#### [What the exercise asks]
Only the lines below between the ones containing "[661,293,674,303] [385,311,406,324] to" and "(100, 398) none", inclusive, are to be reproduced, each exactly as it stands.

[Exercise inputs — start]

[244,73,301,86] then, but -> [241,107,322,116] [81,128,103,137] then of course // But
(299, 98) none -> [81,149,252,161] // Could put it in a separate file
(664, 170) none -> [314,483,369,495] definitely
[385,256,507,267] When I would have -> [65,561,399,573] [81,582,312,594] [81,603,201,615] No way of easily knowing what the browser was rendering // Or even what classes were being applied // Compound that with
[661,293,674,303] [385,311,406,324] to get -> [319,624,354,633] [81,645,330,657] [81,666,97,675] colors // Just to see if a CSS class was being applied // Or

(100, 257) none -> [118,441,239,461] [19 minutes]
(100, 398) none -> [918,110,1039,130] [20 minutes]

[Exercise inputs — finish]
[Exercise inputs — start]

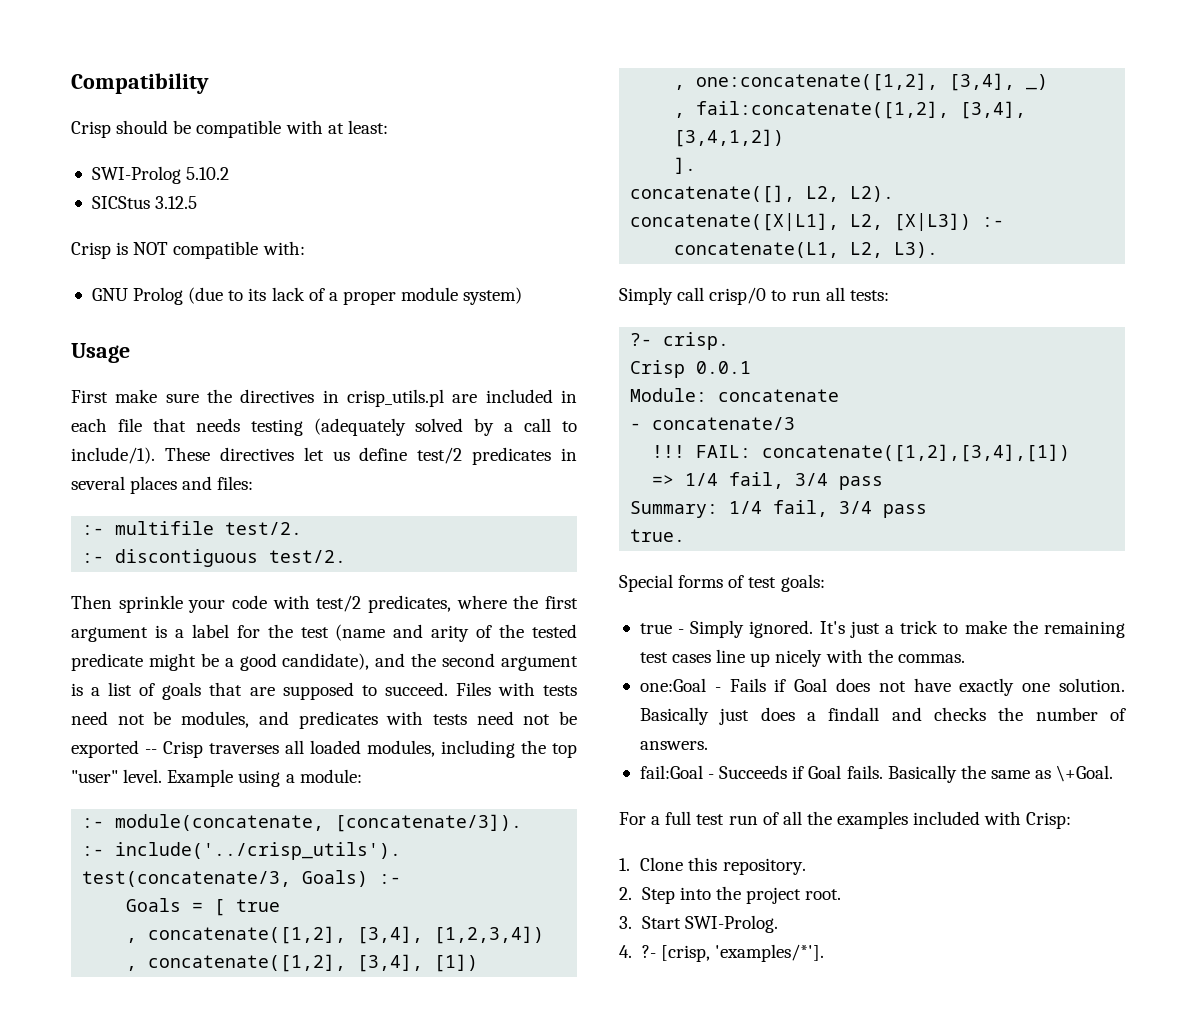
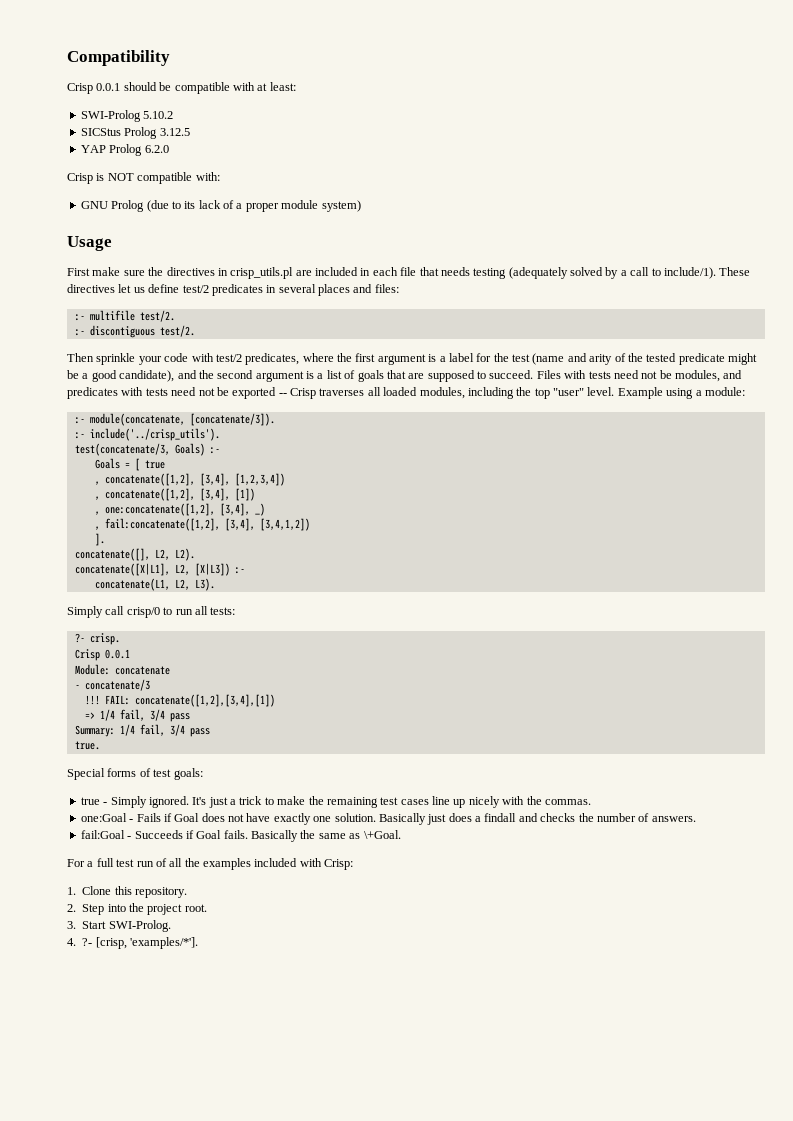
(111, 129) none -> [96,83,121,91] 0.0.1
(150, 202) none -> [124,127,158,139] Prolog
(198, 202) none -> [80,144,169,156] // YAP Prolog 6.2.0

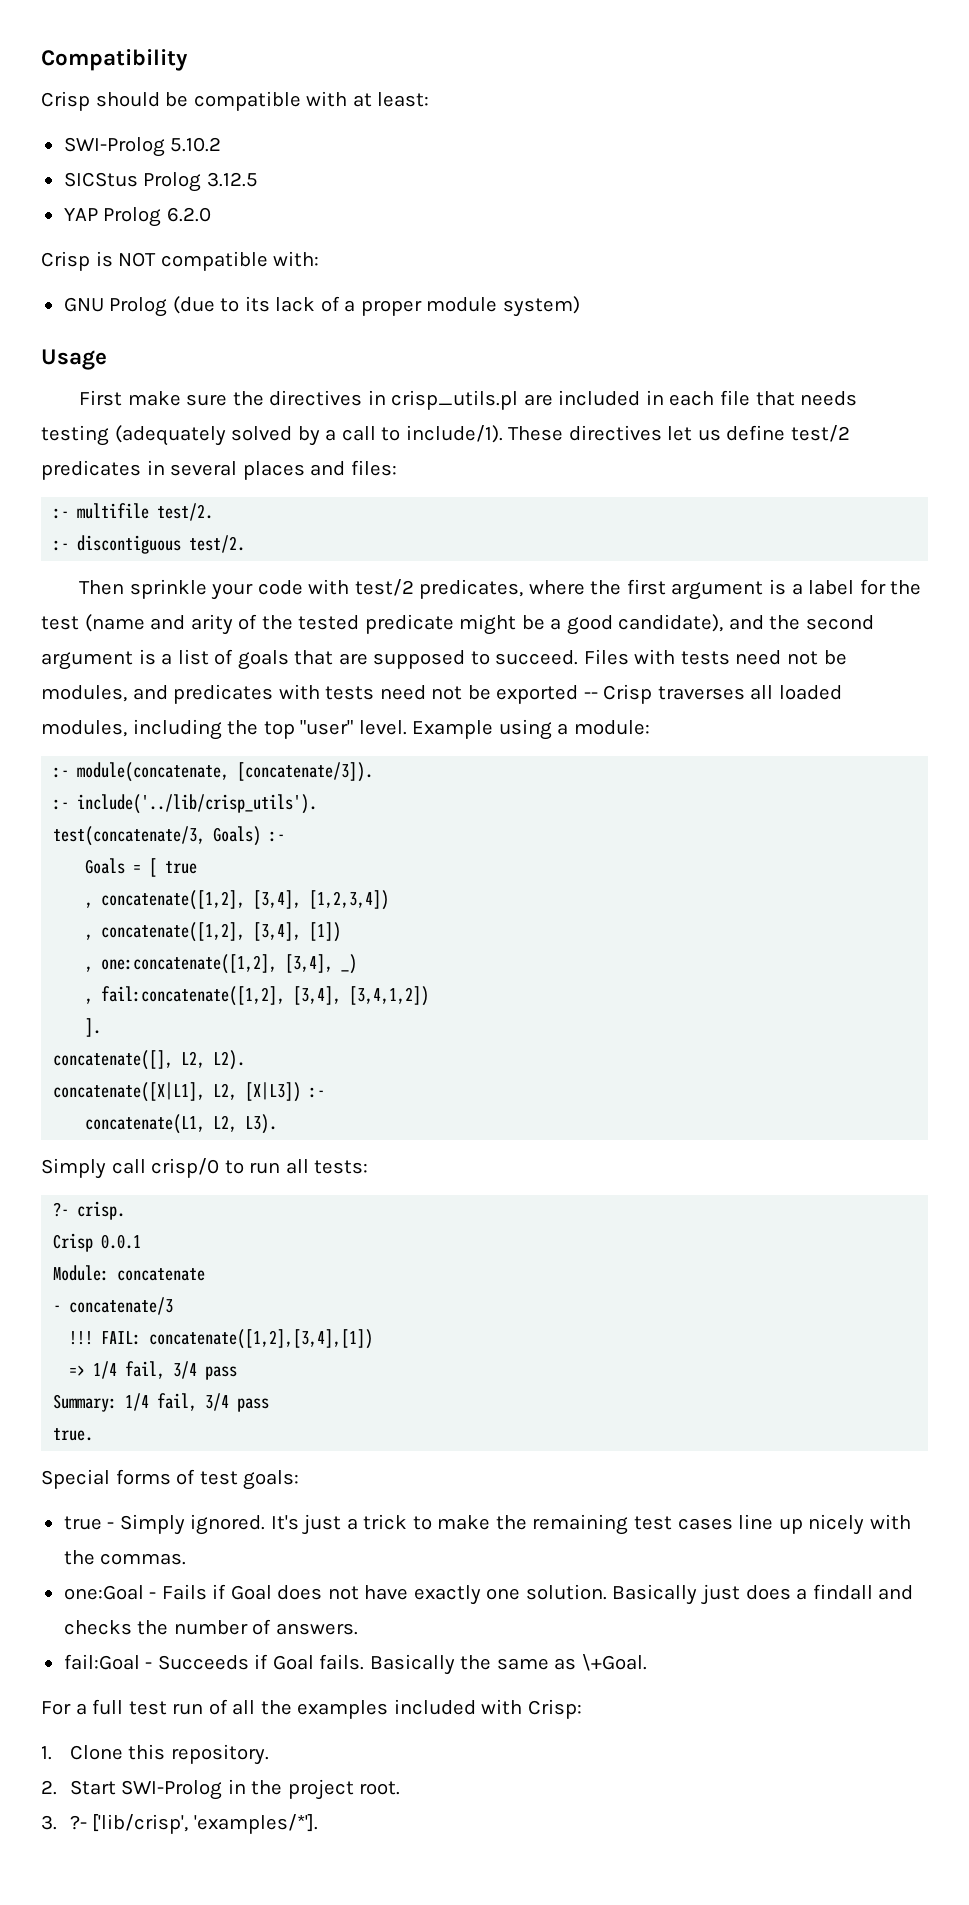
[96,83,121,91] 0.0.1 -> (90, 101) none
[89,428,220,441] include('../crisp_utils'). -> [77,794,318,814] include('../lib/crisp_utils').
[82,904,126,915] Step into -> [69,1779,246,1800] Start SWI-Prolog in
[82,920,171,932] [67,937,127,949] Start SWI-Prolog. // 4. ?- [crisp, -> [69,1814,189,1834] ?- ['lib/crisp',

[Exercise inputs — finish]

#### [Task output]
[661,293,674,303] [385,311,406,324] to get -> [319,624,354,633] [81,645,330,657] [81,666,97,675] colors // Just to see if a CSS class was being applied // Or

(100, 257) none -> [118,441,239,461] [19 minutes]
(100, 398) none -> [918,110,1039,130] [20 minutes]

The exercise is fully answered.